Return only the lines from the one that contains "html: <div>Configure a" through the last line of the records below, exactly as they stand. Pictures are not part of the copy.

§ **Extracted material**

= Beginning of Section =

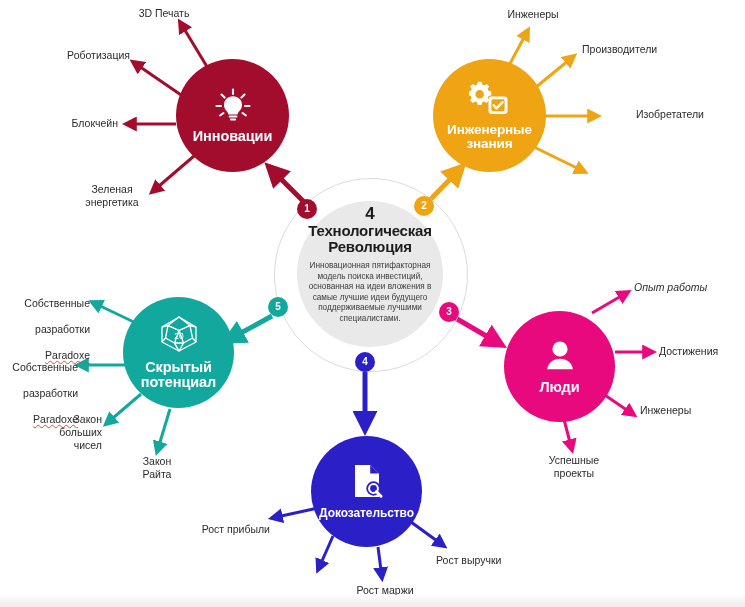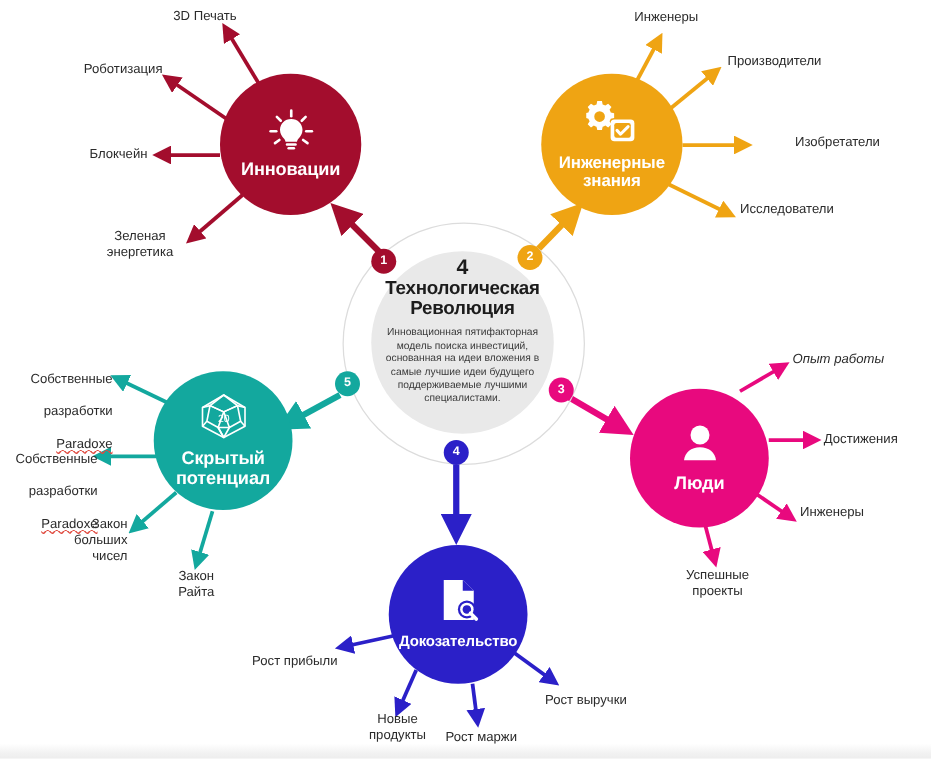"Исследователи" div.lbl { html: <div>Исследователи</div> -> none }
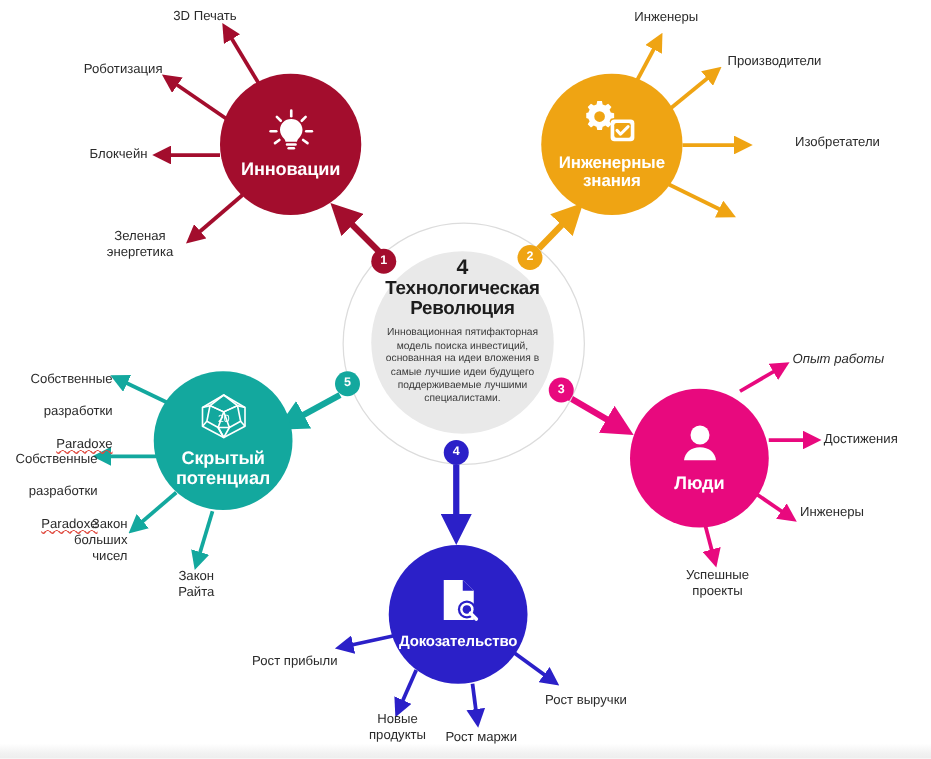"Новые" div.lbl { html: <div>Новые продукты</div> -> none }
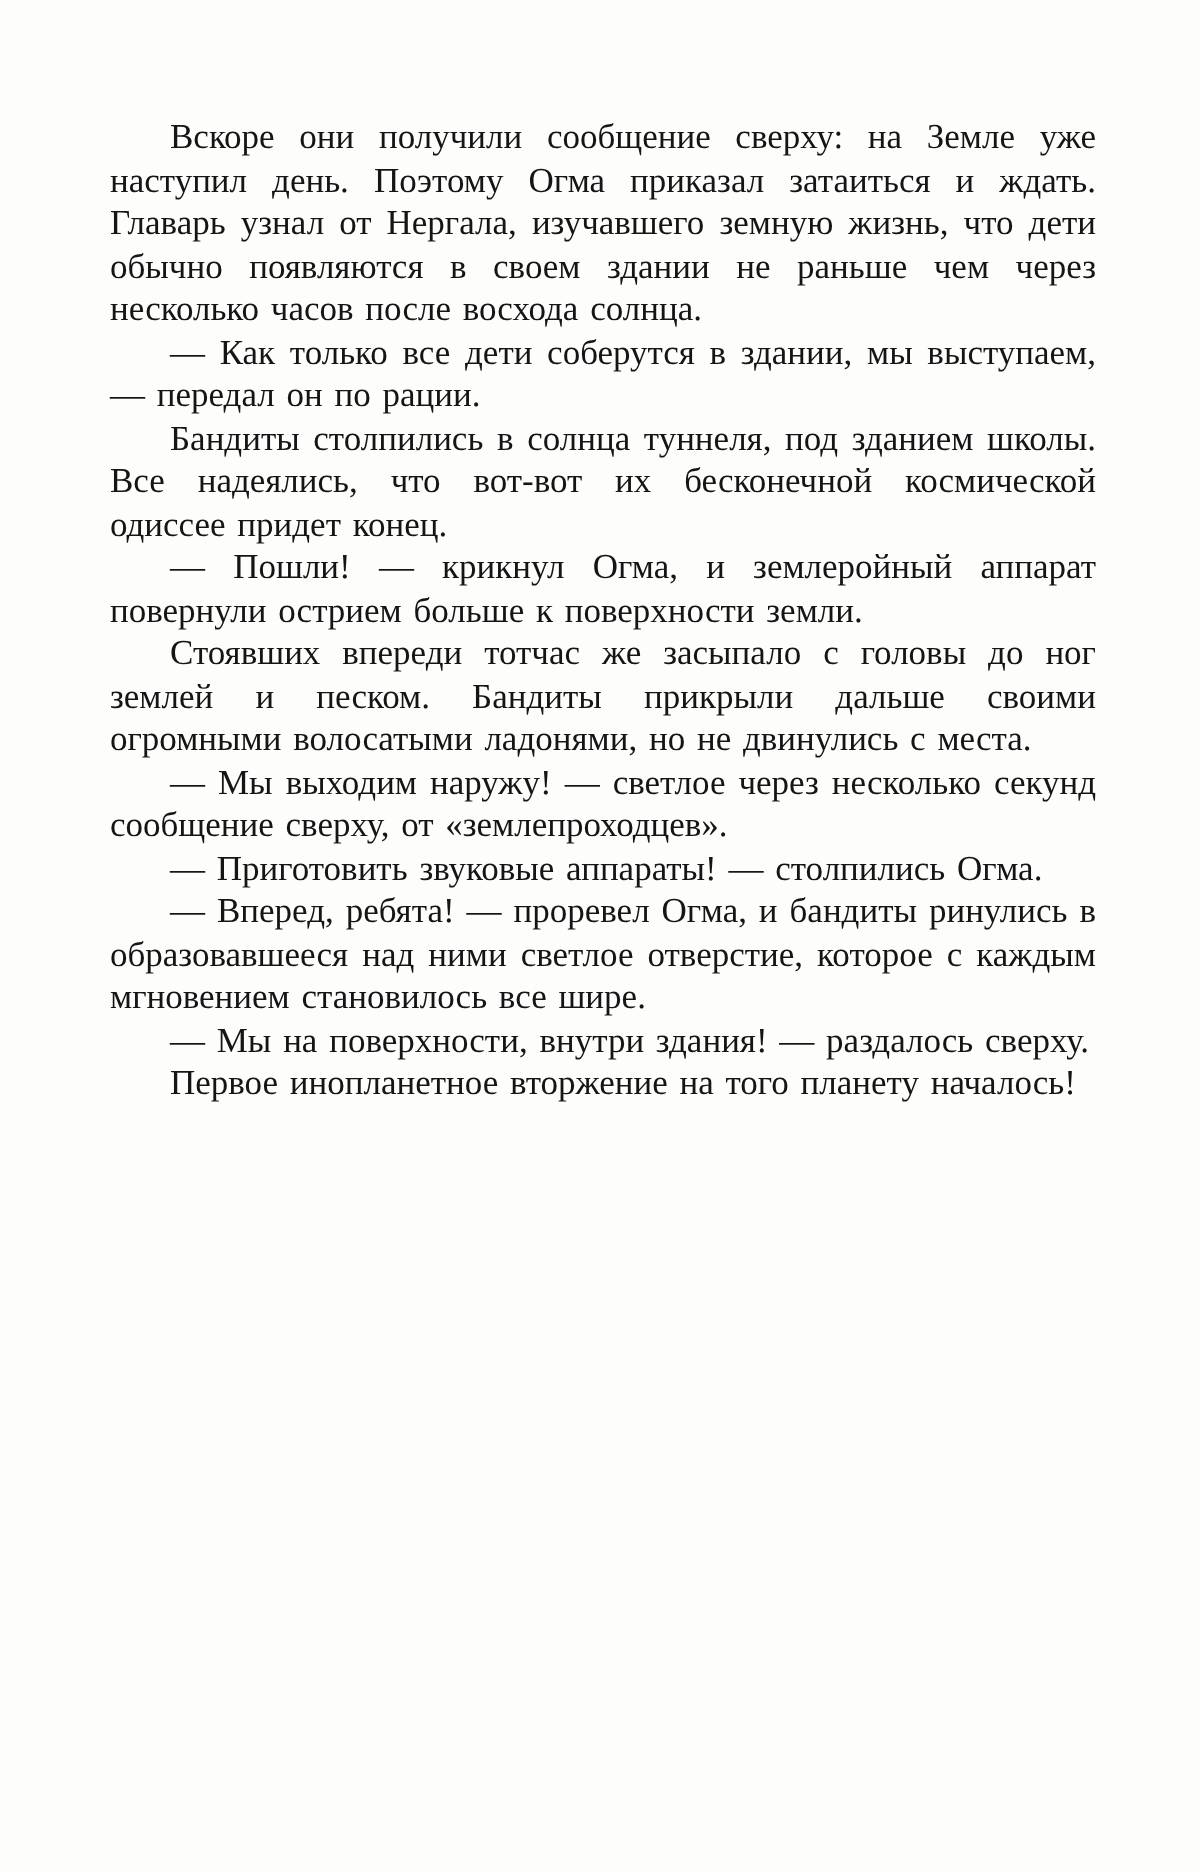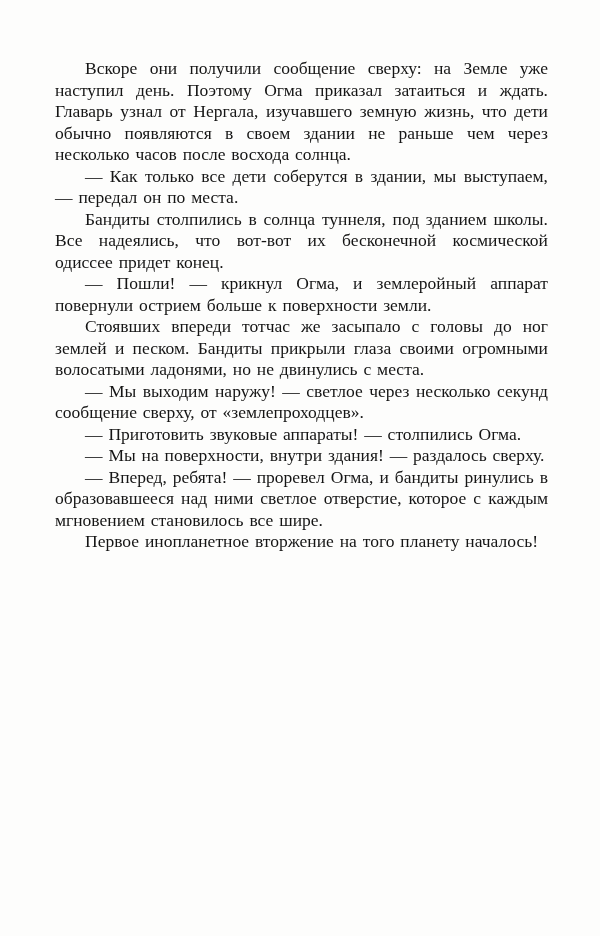"— Как только все дети" p { text: места -> рации }
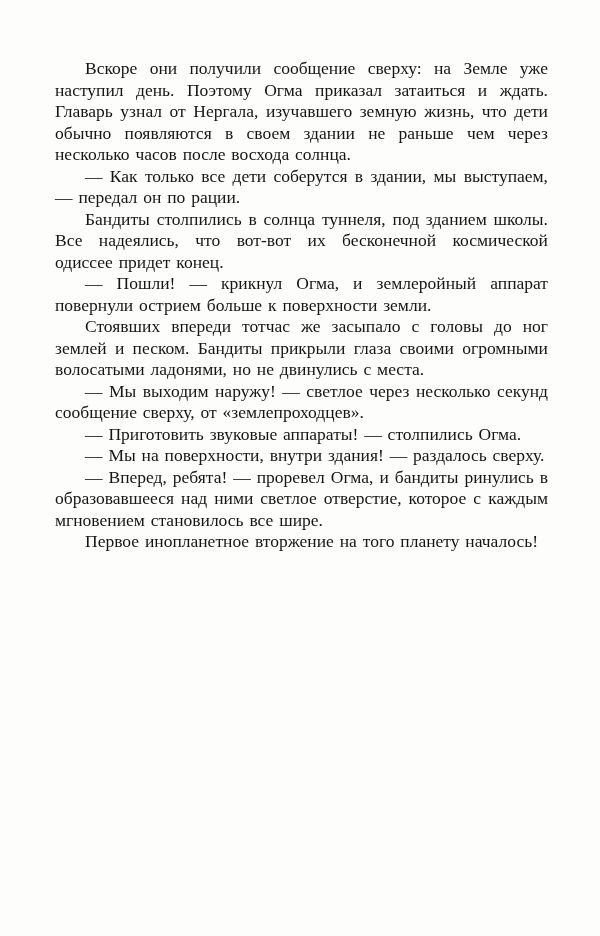"Стоявших впереди тотчас же засыпало" p { text: глаза -> дальше }
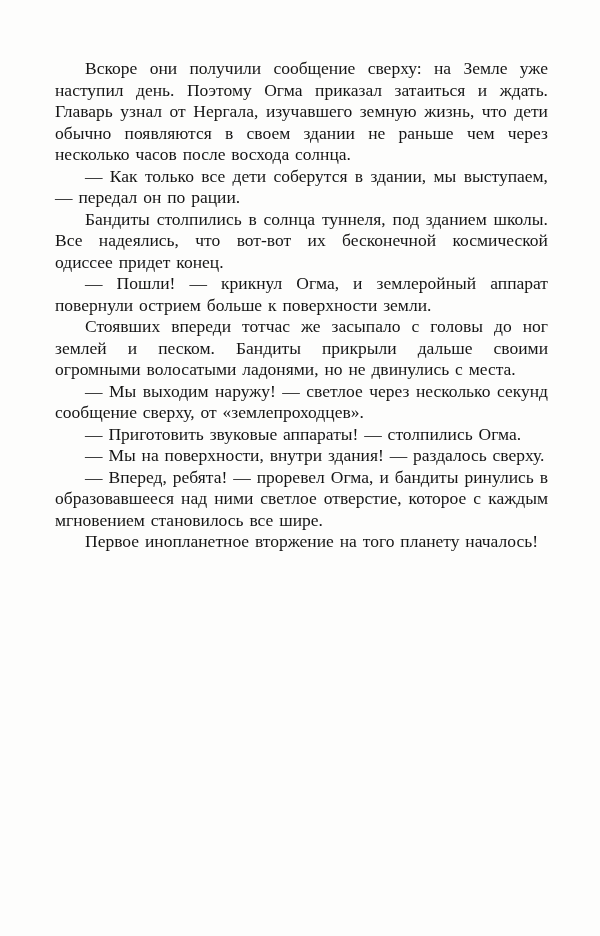"— Мы на поверхности, внутри" p { order: before "— Вперед, ребята! — проревел" -> after "— Вперед, ребята! — проревел" }
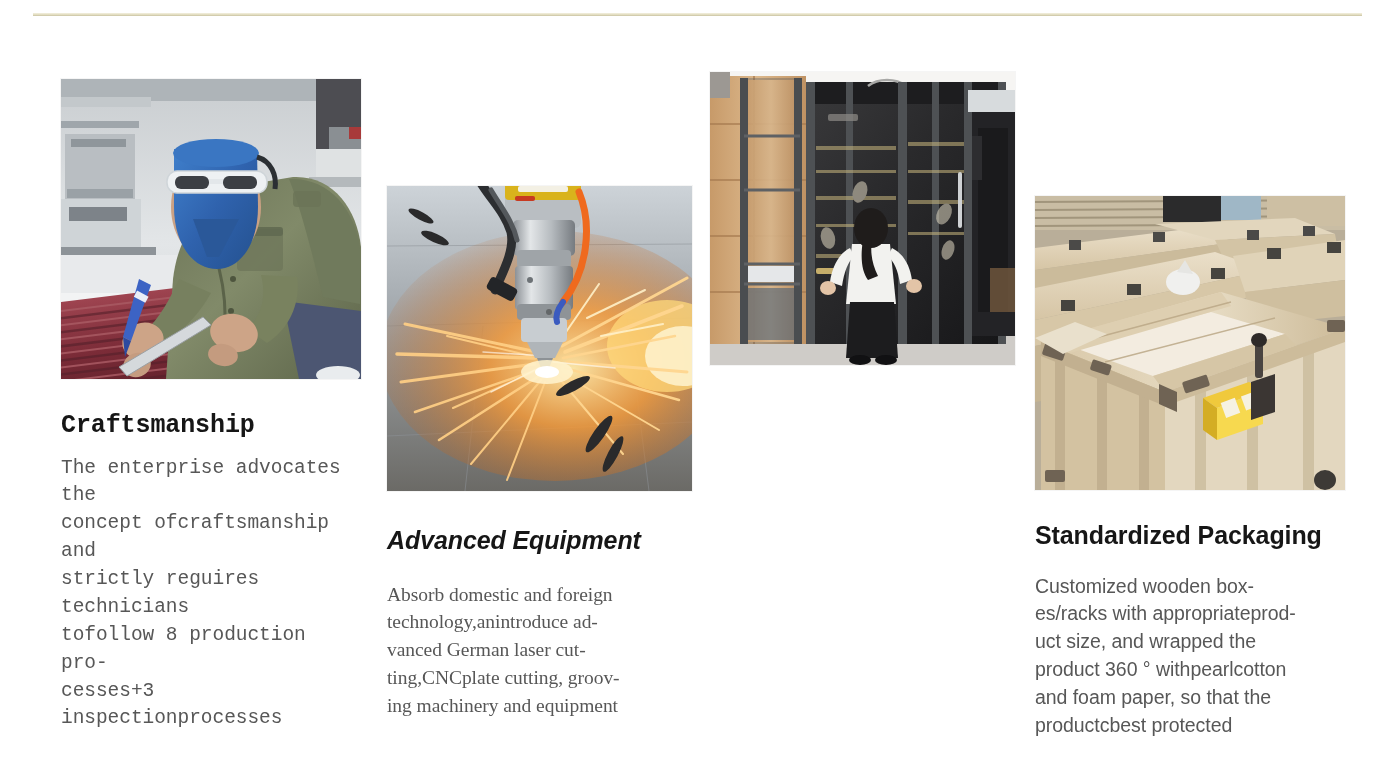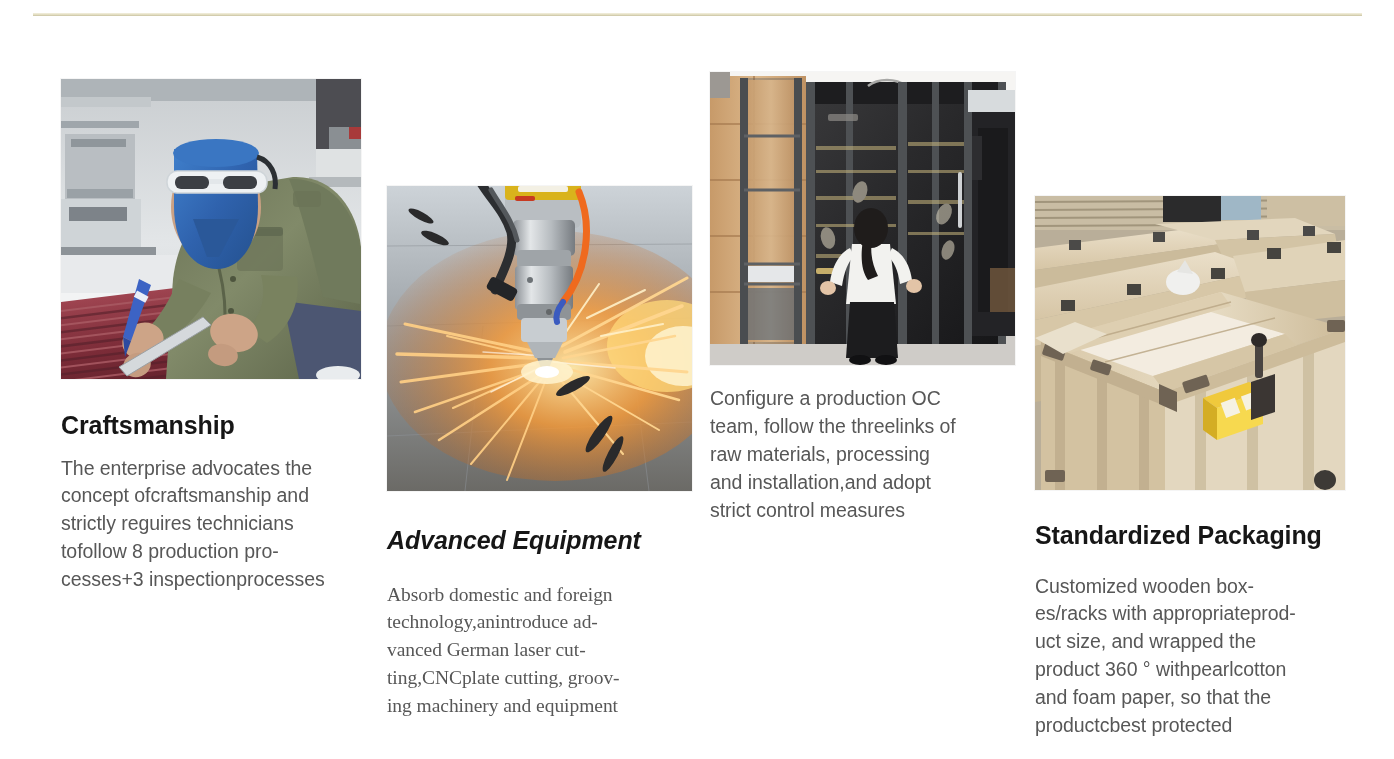"Configure a production OC" div.panel-body { html: <div>Configure a production OC team, follow the threelinks of raw materials, processing and installation,and adopt strict control measures</div> -> none }
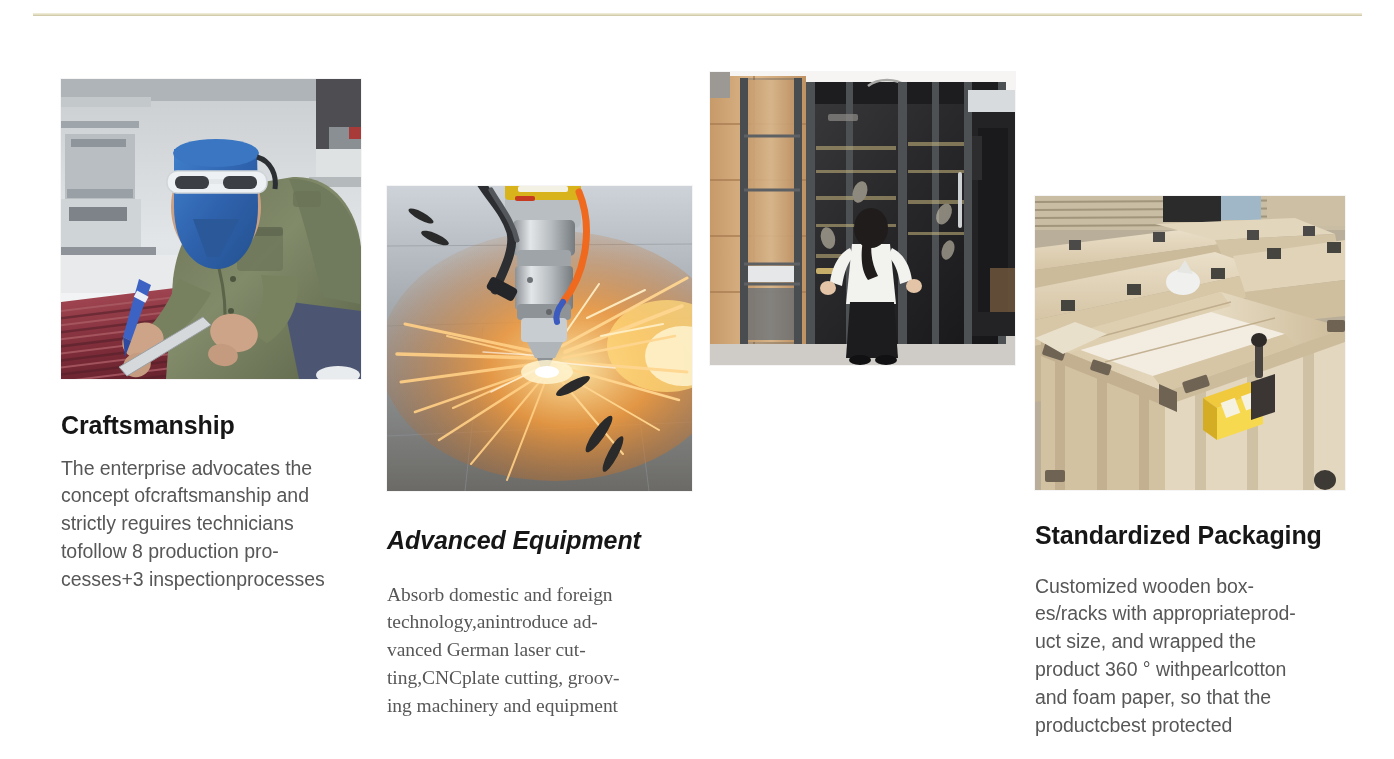"Craftsmanship" #panel-craftsmanship { font-family: none -> Liberation Mono, monospace }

= End of Section =

§ **Written answer**
"Configure a production OC" div.panel-body { html: <div>Configure a production OC team, follow the threelinks of raw materials, processing and installation,and adopt strict control measures</div> -> none }
"Craftsmanship" #panel-craftsmanship { font-family: none -> Liberation Mono, monospace }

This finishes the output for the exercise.